For an effective antitumor response, infiltration of pro-inflammatory and cytotoxic cells is necessary, as well as low levels of protumor cells, such as TAMs and MDSCs [40]. Two different populations of TAMs have been described: M1 macrophages that are pro-inflammatory and recruit Th1 cells; and M2 macrophages that inhibit antitumor T lymphocytes, express anti-inflammatory molecules, and recruit Tregs, all contributing to tumor tolerance [40, 68]. IFN-γ has the ability to switch immunosuppressive TAMs into immunostimulatory cells, block the production of protumor factors by TAMs, and prevent TAMs generation [68]. G4 had significantly lower percentage of TAMs with respect to all other groups. A high number of IFN-γ+ cells in G4 might have promoted the conversion of M2 TAMs into M1 TAMs, whereas G1 had an opposite pattern. In G1, a possible predominance of M2 TAMs could be responsible of CD4+ T cells differentiating toward Tregs, as it was suggested by a positive correlation between these two cell types in this group. However, further specific identification of M1 and M2 TAMs is necessary to directly show this as a mechanism. MDSCs are immature myeloid Gr1+/CD11b+ cells that inhibit the cytotoxic functions of NK, B, T and DCs [40]. MDSCs cells promote tumor growth by several mechanisms including their inherent immunosuppressive activity, promotion of neo-angiogenesis, mediation of epithelial-mesenchymal transition and alteration of cancer cell metabolism [40]. They also promote Treg proliferation and inhibit DCs maturation by secreting immunosuppressive cytokines [40, 69]. In G4, tumor antigens were part of the treatment, leading to an antigen-based response. This might have inhibited the recruitment of MDSCs, where the immune response was amplified as indicated by the low CD4/CD8 and APC/T cell ratios, suggesting the development of an effective antitumor Th1 response.

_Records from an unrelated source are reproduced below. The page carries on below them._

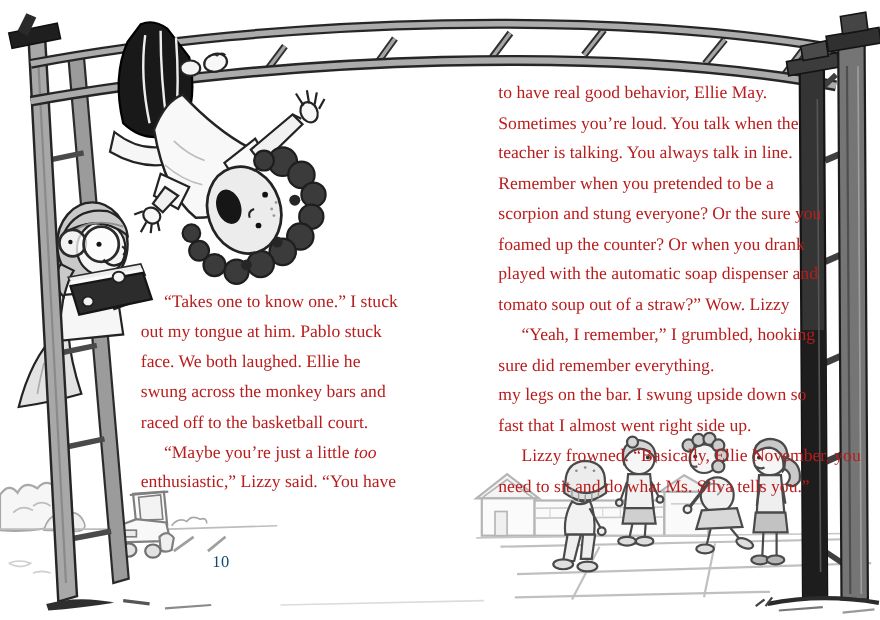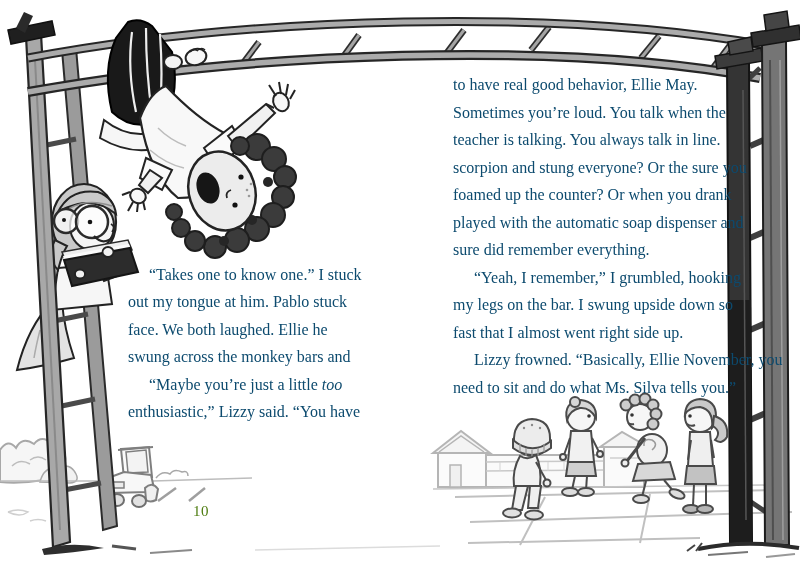--- a/index.html
+++ b/index.html
@@ -7,7 +7,7 @@
        font-family:"Liberation Serif", serif;}
   .stage{position:absolute;left:0;top:0;width:800px;height:564px;}
   svg.illust{position:absolute;left:0;top:0;}
-  .col{position:absolute;color:#0c4a6e;font-size:16px;white-space:nowrap;}
+  .col{position:absolute;color:#b91c1c;font-size:16px;white-space:nowrap;}
   .col-left{left:128px;top:261px;line-height:27.4px;}
   .col-right{left:453px;top:71px;line-height:27.5px;}
   .line{height:inherit;}

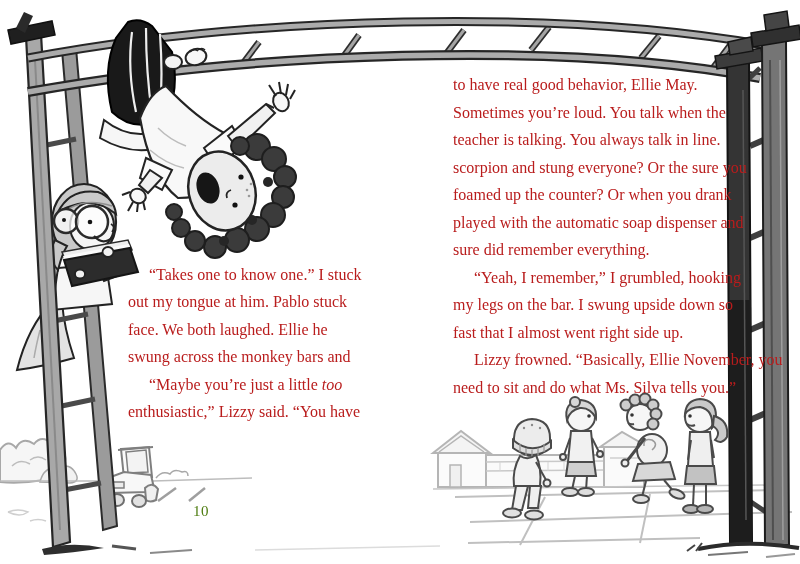--- a/index.html
+++ b/index.html
@@ -331,6 +331,7 @@
     <div class="line">to have real good behavior, Ellie May.</div>
     <div class="line">Sometimes you’re loud. You talk when the</div>
     <div class="line">teacher is talking. You always talk in line.</div>
+    <div class="line">Remember when you pretended to be a</div>
     <div class="line">scorpion and stung everyone? Or the sure you</div>
     <div class="line">foamed up the counter? Or when you drank</div>
     <div class="line">played with the automatic soap dispenser and</div>

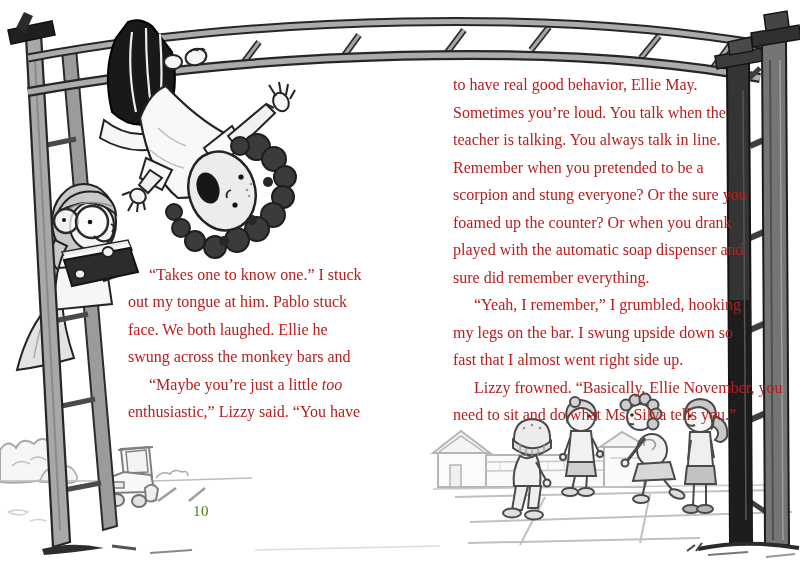--- a/index.html
+++ b/index.html
@@ -335,6 +335,7 @@
     <div class="line">scorpion and stung everyone? Or the sure you</div>
     <div class="line">foamed up the counter? Or when you drank</div>
     <div class="line">played with the automatic soap dispenser and</div>
+    <div class="line">tomato soup out of a straw?” Wow. Lizzy</div>
     <div class="line">sure did remember everything.</div>
     <div class="line indent">“Yeah, I remember,” I grumbled, hooking</div>
     <div class="line">my legs on the bar. I swung upside down so</div>

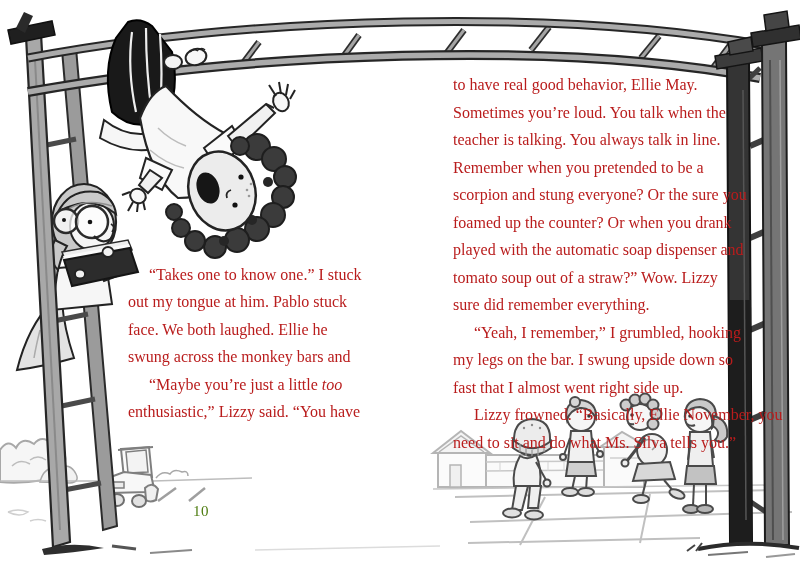--- a/index.html
+++ b/index.html
@@ -336,8 +336,8 @@
     <div class="line">foamed up the counter? Or when you drank</div>
     <div class="line">played with the automatic soap dispenser and</div>
     <div class="line">tomato soup out of a straw?” Wow. Lizzy</div>
+    <div class="line indent">“Yeah, I remember,” I grumbled, hooking</div>
     <div class="line">sure did remember everything.</div>
-    <div class="line indent">“Yeah, I remember,” I grumbled, hooking</div>
     <div class="line">my legs on the bar. I swung upside down so</div>
     <div class="line">fast that I almost went right side up.</div>
     <div class="line indent">Lizzy frowned. “Basically, Ellie November, you</div>

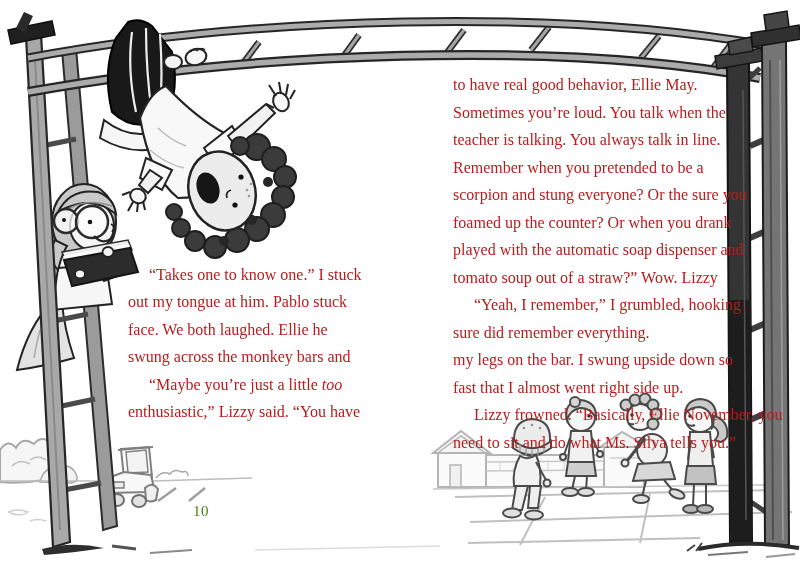--- a/index.html
+++ b/index.html
@@ -323,6 +323,7 @@
     <div class="line">out my tongue at him. Pablo stuck</div>
     <div class="line">face. We both laughed. Ellie he</div>
     <div class="line">swung across the monkey bars and</div>
+    <div class="line">raced off to the basketball court.</div>
     <div class="line indent"><span>“Maybe you’re just a little </span><em>too</em></div>
     <div class="line">enthusiastic,” Lizzy said. “You have</div>
   </div>

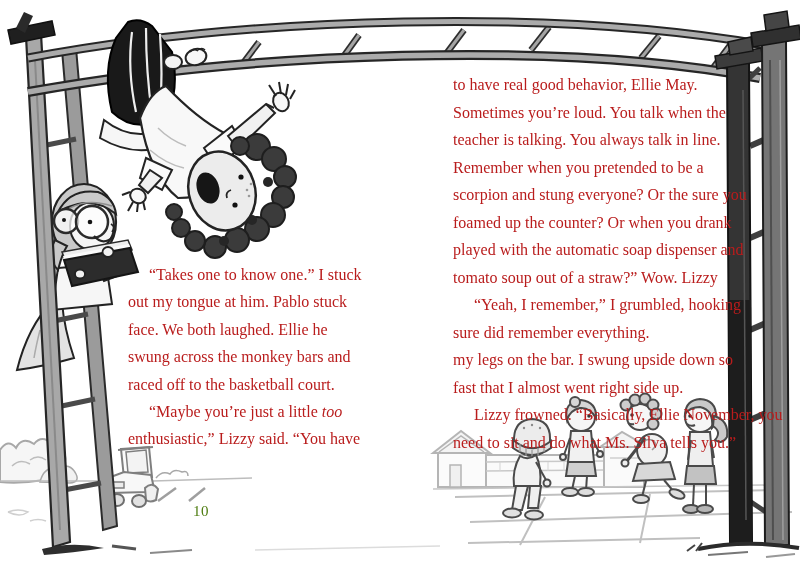--- a/index.html
+++ b/index.html
@@ -13,7 +13,7 @@
   .line{height:inherit;}
   .line.indent{padding-left:21px;}
   .line em{}
-  .pageno{position:absolute;left:193px;top:503px;font-size:15px;color:#4d7c0f;
+  .pageno{position:absolute;left:193px;top:503px;font-size:15px;color:#0c4a6e;
           letter-spacing:.5px;}
 </style>
 </head>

An important factor in the effectiveness of the vaccine was likely the modification of BCG and tumor antigens immunogenicity by low concentrations of formaldehyde. This idea, proposed by Convit & Ulrich in 2006 [13], prevents the deleterious effects of live BCG on the APC response [70], amplifying it via TLR. Depending on its concentration, formalin is known to have adverse effects in vaccines inactivated by this compound, or induce reactive carbonyl groups on vaccine antigens, which has shown to enhance immunogenicity and efficacy without necessarily causing adverse effects [71]. Low concentrations, although denaturing proteins, conserve oligosaccharide epitopes, which are important in the immunological response [72]. The conservation of these epitopes enhances the specificity of the immunological response toward oligosaccharides, which are recognized by APCs, increasing antigen uptake and activating several intracellular signaling pathways. This results in cytokine secretion, cell activation, phagocytosis and antigen presentation that leads to the differentiation of CD4+ T cells and the activation of adaptive immune responses [73].

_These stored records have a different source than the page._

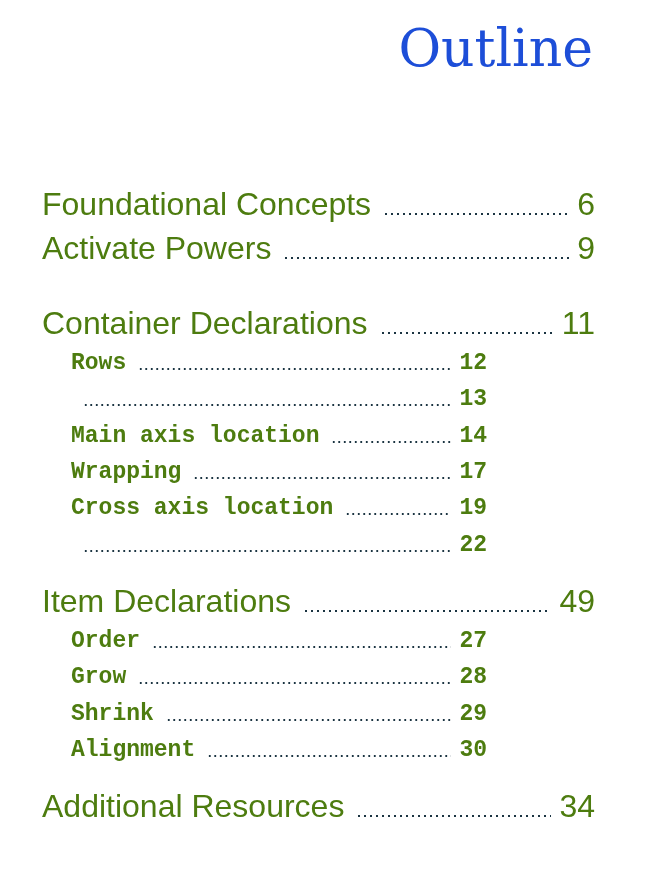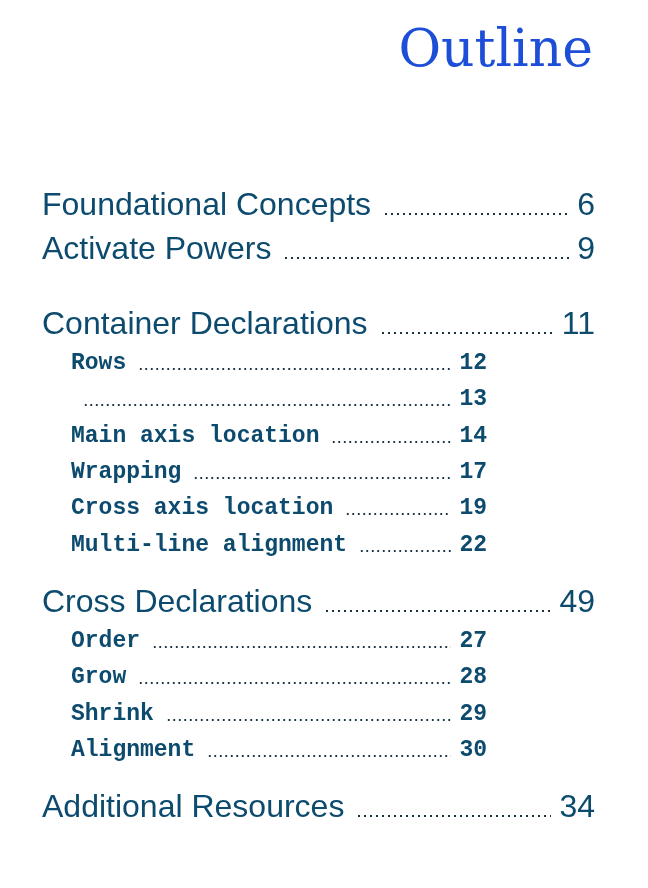--- a/index.html
+++ b/index.html
@@ -13,7 +13,7 @@
   .toc { position: absolute; left: 0; top: 0; width: 648px; }
   .row {
     position: absolute; display: flex; align-items: baseline;
-    font-family: "Liberation Sans", sans-serif; color: #0c4a6e;
+    font-family: "Liberation Sans", sans-serif; color: #4d7c0f;
   }
   .row.top { left: 42px; width: 553px; font-size: 32px; font-weight: normal; }
   .row.sub { left: 71px; width: 416px; font-size: 23px; font-weight: bold; font-family: Liberation Mono, monospace; }

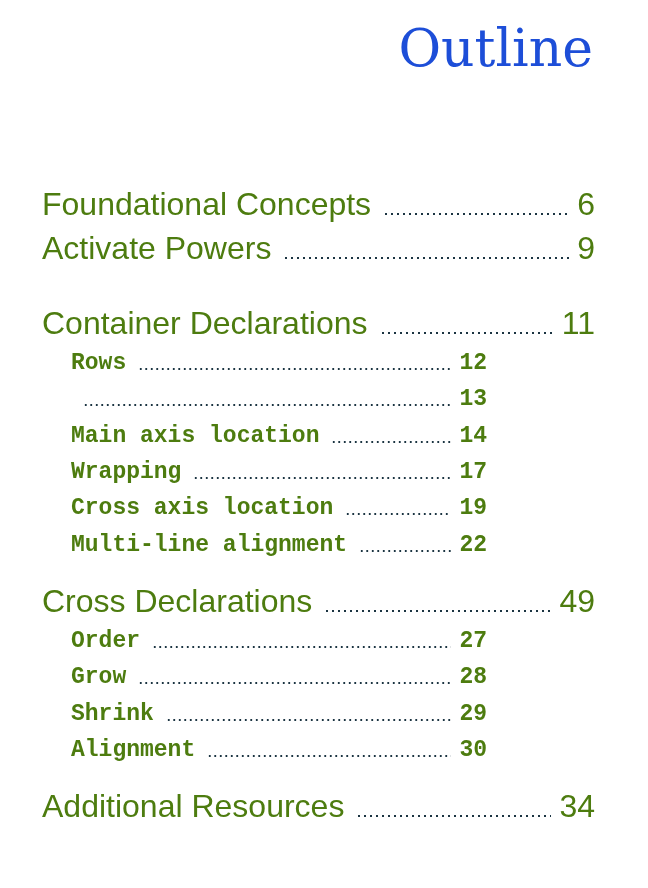--- a/index.html
+++ b/index.html
@@ -74,7 +74,6 @@
     <span class="page">19</span>
   </div>
   <div class="row sub" style="top:532px">
-    <span class="label">Multi-line alignment</span>
     <span class="leader"></span>
     <span class="page">22</span>
   </div>

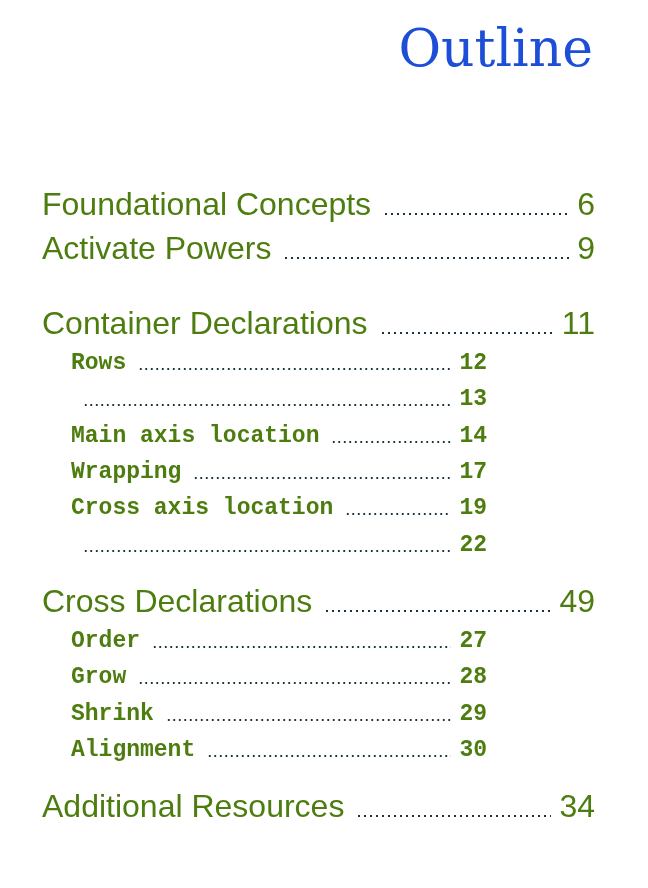--- a/index.html
+++ b/index.html
@@ -78,7 +78,7 @@
     <span class="page">22</span>
   </div>
   <div class="row top" style="top:583px">
-    <span class="label">Cross Declarations</span>
+    <span class="label">Item Declarations</span>
     <span class="leader"></span>
     <span class="page">49</span>
   </div>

In contrast with the antitumor effectiveness observed in G4, our findings in the G2 and G3 groups indicate that all three components of the vaccine are necessary for an optimal tumor growth reduction. In G2, although the BCG was attenuated, the absence in the injected preparation of tumor specific antigens might have been responsible for defective APCs activation, high level of MDSCs, and probably Tregs predominance and Bregs infiltration. This demonstrates that BCG plus formalin alone are insufficient to generate an effective immune antitumor response in this breast cancer model. In G3, given the absence of low dose formalin, the BCG was alive and tumor antigens were in their native form. Although G3 generated high levels of IFN-γ+ and NK cells, as well as probable CD4+ Th1 cells predominance, the antitumor immune response was not as potent as in G4, likely due to a negative effect of live BCG on APCs [70, 74]. Also, native tumor antigens result in a lower specificity of immunological response. Therefore, APCs with impaired functionality as well as the presence of tumor antigens in native form may have caused TAMs M2 and Breg recruitment plus a poor CD8+ T cell activation in G3, thus emphasizing diluted formalin as a key component of the more effective treatment.

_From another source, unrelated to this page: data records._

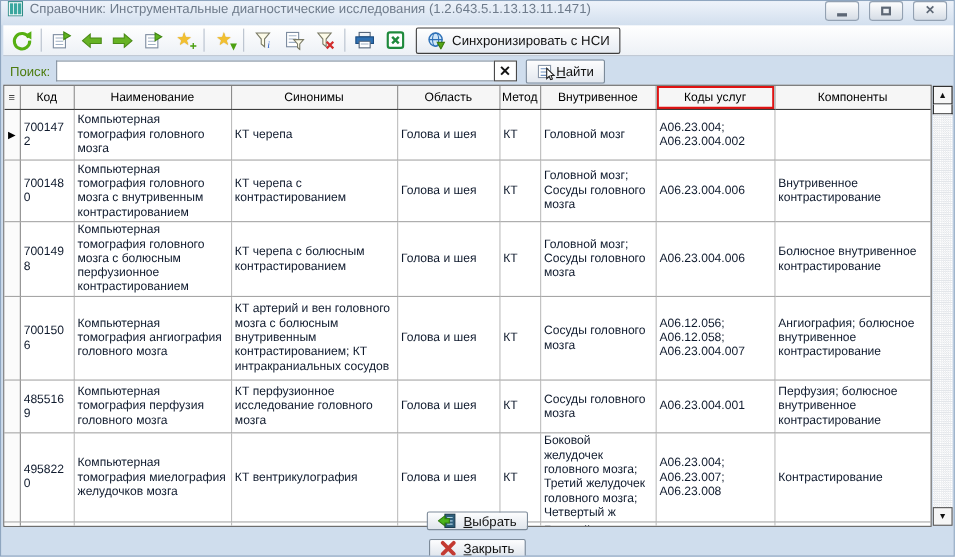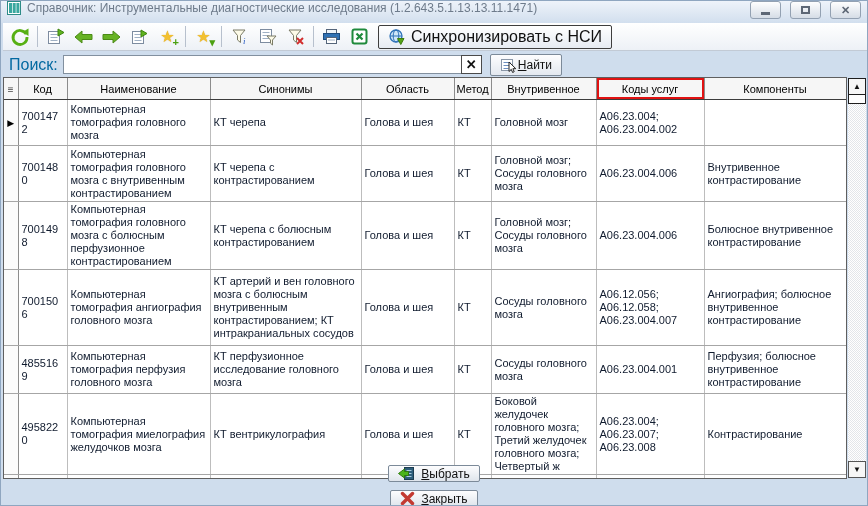--- a/index.html
+++ b/index.html
@@ -27,7 +27,7 @@
   .star-ov{position:absolute;right:2px;bottom:1px;font-size:11px;font-weight:bold;line-height:1;color:#4ca011;}
   .sync-btn{height:24px;margin-left:4px;border:1px solid #3e3e3e;border-radius:2px;
     background:linear-gradient(#ffffff,#e6ebf2);display:flex;align-items:center;
-    gap:6px;padding:0 9px;font-size:16px;color:#111;}
+    gap:6px;padding:0 9px;font-size:12px;color:#111;}
   
   .searchrow{position:absolute;left:2px;top:51px;width:864px;height:25px;
     display:flex;align-items:center;padding:0 6px;box-sizing:border-box;}

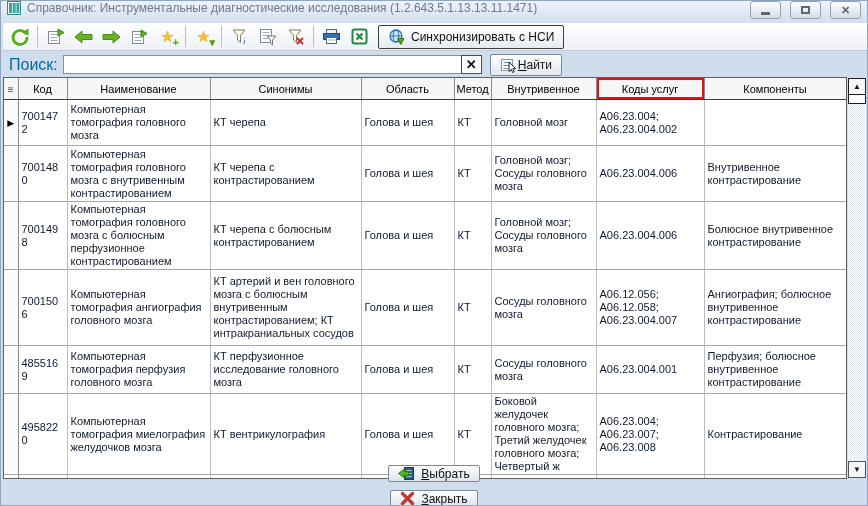--- a/index.html
+++ b/index.html
@@ -31,7 +31,7 @@
   
   .searchrow{position:absolute;left:2px;top:51px;width:864px;height:25px;
     display:flex;align-items:center;padding:0 6px;box-sizing:border-box;}
-  .search-label{font-size:16px;color:#0369a1;margin-right:5px;}
+  .search-label{font-size:12px;color:#4d7c0f;margin-right:5px;}
   .search-input{width:398px;height:19px;border:1px solid #82909f;background:#fff;
     font-size:12px;padding:0 3px;box-sizing:border-box;border-right:none;}
   .clear-btn{width:21px;height:19px;border:1px solid #4a4a4a;background:#fff;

Taken together, our results indicate that the autologous tumor cells/BCG/formalin vaccine induces a strong immune activation characterized by an important infiltration of cytotoxic (CD8+ T and NK cells) and B cells. This process, in conjunction with a reduced infiltration of immunosuppressive cells, and a probable predominance of CD4+ Th1 cells, effectively reduces tumor growth and promotes the establishment of immune memory. This response was evidenced by a low tumor growth rate, diminution of tumor mitotic index, extensive necrosis and plasma cells infiltration. All these favorable immunological responses, in addition to its very low cost of production, ease of preparation, and an apparent favorable safety profile as seen in the previous clinical experience [15], support our vaccine approach as an excellent candidate for a highly accessible personalized immunotherapy for breast cancer.

We suggest that this immunotherapy be tested in combination with other treatments and be considered for further studies. Research on the safety and the induced immunity mechanism of our vaccine must continue, as well as its future consideration for a human trial application.

MATERIALS AND METHODS

Mice and cell line

Since breast cancer prevalence is very low in males, we only utilized female mice. Six- to eight-week-old female BALB/c mice were provided by Escuela de Medicina José María Vargas (Universidad Central de Venezuela) and maintained in their animal facility. The 4T1 cell line was provided by the Cellular and Molecular Pathology Laboratory at IVIC and maintained in the recommended medium. This study was approved by the Bioethics Committee of Escuela de Medicina José María Vargas.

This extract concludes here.